All’interno del workshop "Chinese economy in transition" l’intervento dell’economista ambientale Massimiliano Mazzanti

[9 Maggio 2016]

Due giorni per parlare di un gigante che cambia pelle: la Cina. All’Osservatorio sulle economie emergenti di Torino, oggi e domani va in scena il workshop Chinese economy in transition (qui il programma dettagliato http://goo.gl/OpgeWm), all’interno del quale si alterneranno nomi di spicco del panorama accademico, istituzionale, imprenditoriale.

In un mondo sempre più globalizzato, i mutamenti della Cina ci riguardano da vicino, in particolar modo attraverso i loro risvolti ambientali. Per l’Italia più di altri Paesi questo apre criticità quanto a possibilità di sviluppo: testimonianza ne sia il Gruppo di lavoro Italia-Cina su cambiamenti climatici e inquinamento globale, un’iniziativa coordinata dall’ambasciata italiana in Cina con il coinvolgimento delle imprese attive nella green economy, e appena inaugurata dal ministro Gian Luca Galletti. «Il tutto – commenta oggi il Sole 24 Ore – per facilitare le opportunità di business in una Cina sempre di più non solo potenza industriale, ma anche punto di arrivo di attività di ricerca e sviluppo. L’adeguamento della collaborazione sinoitaliana recepisce i grandi cambiamenti economici e normativi cinesi».

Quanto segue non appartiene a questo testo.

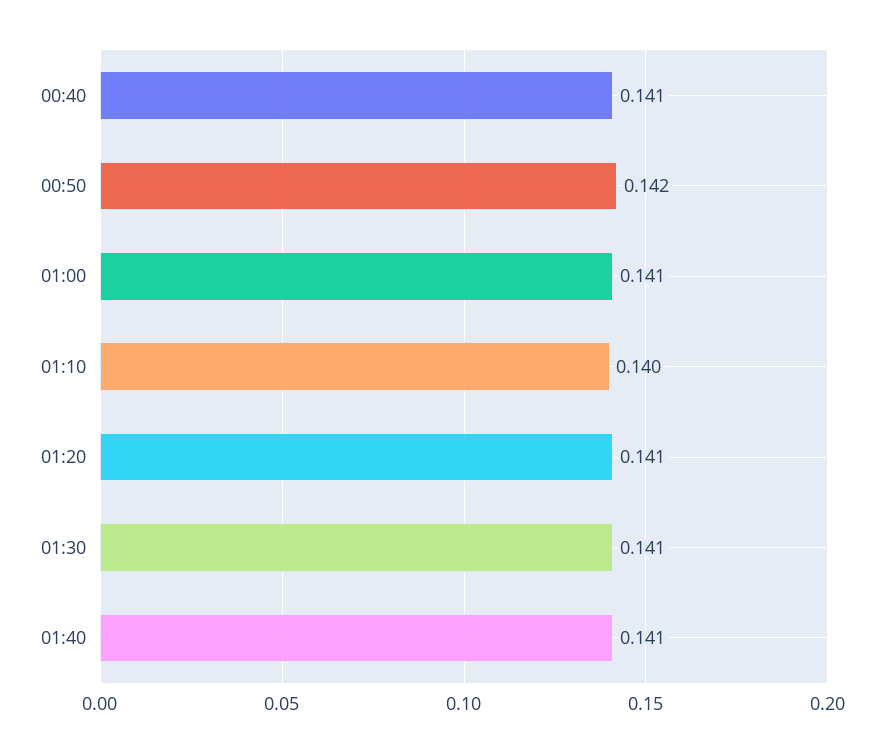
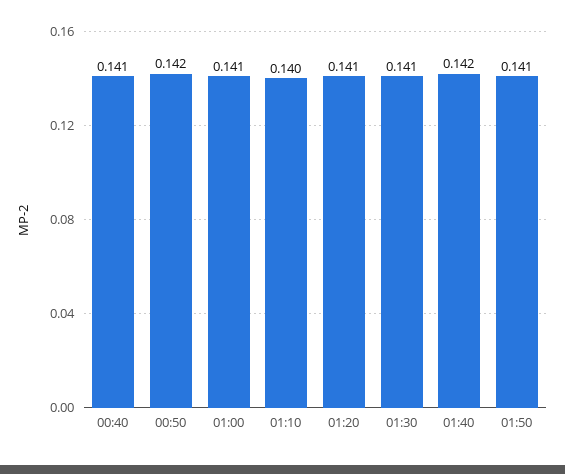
01:40: 0.141 -> 0.142
01:50: none -> 0.141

Questo contesto in rapido mutamento, e in particolare il ruolo della Cina nel mondo dopo la Cop21 sul clima saranno pane per l’intervento dell’economista Massimiliano Mazzanti, che interverrà domattina a Torino. Mazzanti, presidente dell’Associazione italiana degli economisti dell’ambiente e delle risorse naturali (Aiear) nonché membro della prima ora del think tank di greenreport (Ecoquadro), si soffermerà sugli sviluppi delle tecnologie green e sul loro impatto nelle dinamiche di produzione e consumo, all’interno di quel complesso e variegato scenario che è l’economia globale. Parlare degli impatti ambientali del sistema produttivo cinese, è bene non dimenticarlo, significa infatti interrogarsi sulla sete di merci che caratterizza il mondo occidentale, Italia ed Europa comprese: la domanda di beni da parte dell’Europa accelera l’emissione di gas serra da parte dei sistemi economici asiatici, a fronte di impatti sociali e occupazionali assai limitati. Faremmo bene a tenerlo a mente, nel mettere a fuoco le responsabilità globali in fatto di cambiamenti climatici.